Beyond the exhibit, the El Paso Museum of Art has planned an inaugural Día de los Muertos celebration — a holiday that has always been important and intrinsic to El Paso and its culture. The Noche de Calaveras concert and procession on November 3 will feature mariachis, dancers and large-scale marionettes created by Mexico City artist collective Colectivo Úlitima Hora, whose impressive pieces are not only featured in Mexico City’s Día de los Muertos celebrations every year but were also in the opening shots of the 2015 James Bond film, Spectre.

 

After Posada: Revolution is not only a fitting tribute to one of Mexico’s most defining artists; it’s a celebration of the politics behind what it means to be Mexican. For El Paso — the “pass of the north” that both controversially housed Pancho Villa and welcomed refugees during the Mexican Revolution, and as a city that continues to welcome border crossers today — After Posada can serve as a revolution of its own.

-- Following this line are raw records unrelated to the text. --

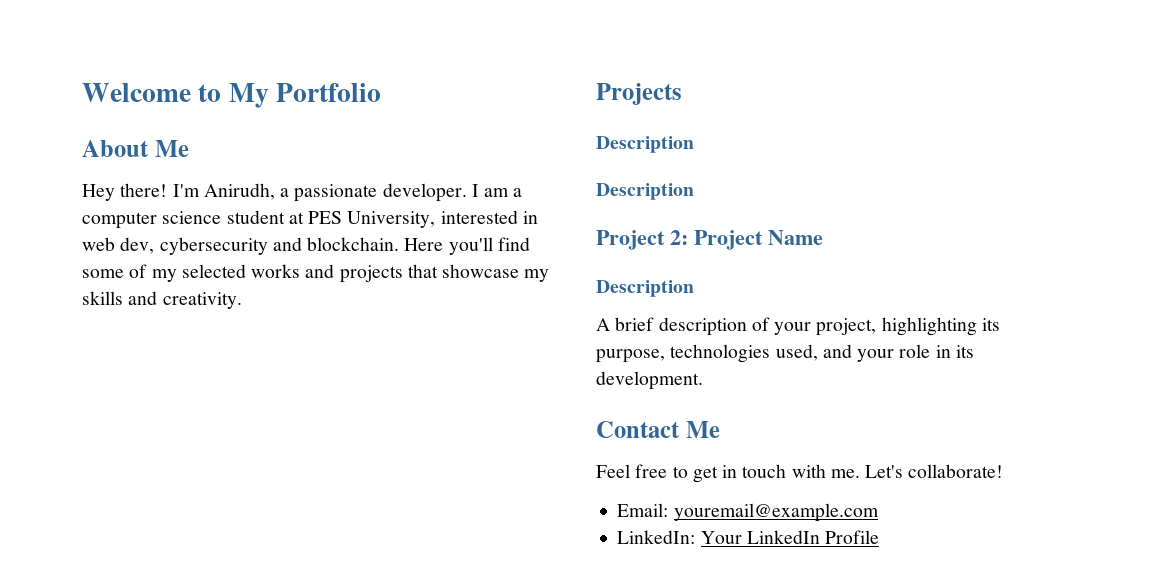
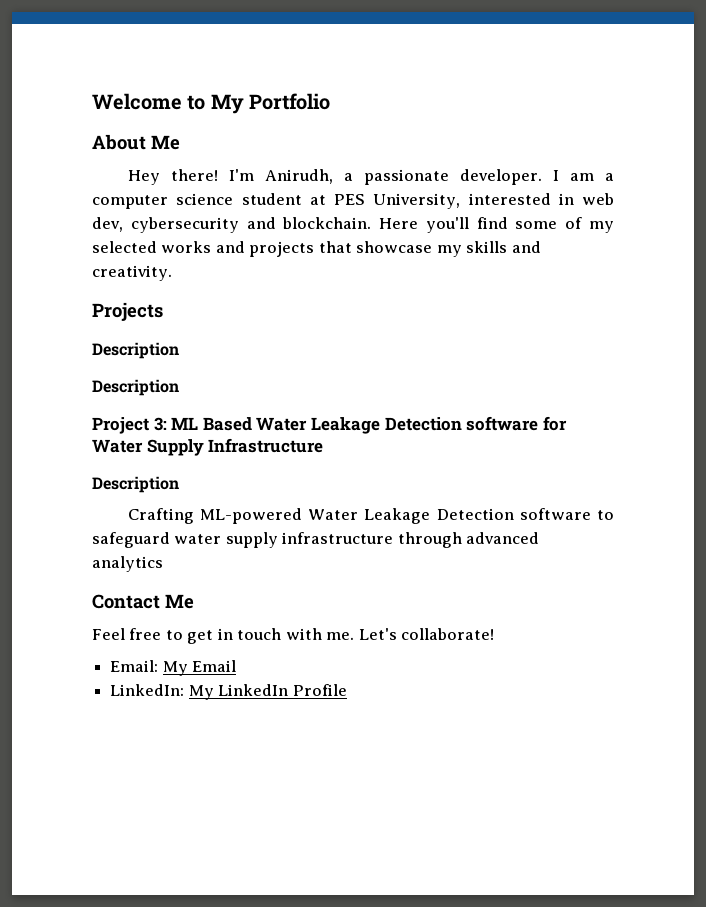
- Project 2: Project Name
+ Project 3: ML Based Water Leakage Detection software for Water Supply Infrastructure
  Description
- A brief description of your project, highlighting its purpose, technologies used, and your role in its development.
+ Crafting ML-powered Water Leakage Detection software to safeguard water supply infrastructure through advanced analytics
- Email: youremail@example.com
+ Email: My Email
- LinkedIn: Your LinkedIn Profile
+ LinkedIn: My LinkedIn Profile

Posada’s imagery may be ubiquitous, replicated and imitated in our city and lives, but it’s always been in view — almost absorbed subconsciously — and it comes to life anew through the exhibit. As a city that bridges two cultures and two countries like no other, Posada’s work presents us with a bold voice on the politics of division and a lasting reminder of the importance of questioning authority, injustice and our place in the world.

 

The exhibition runs from October 12, 2018 through January 20, 2019, at the El Paso Museum of Art.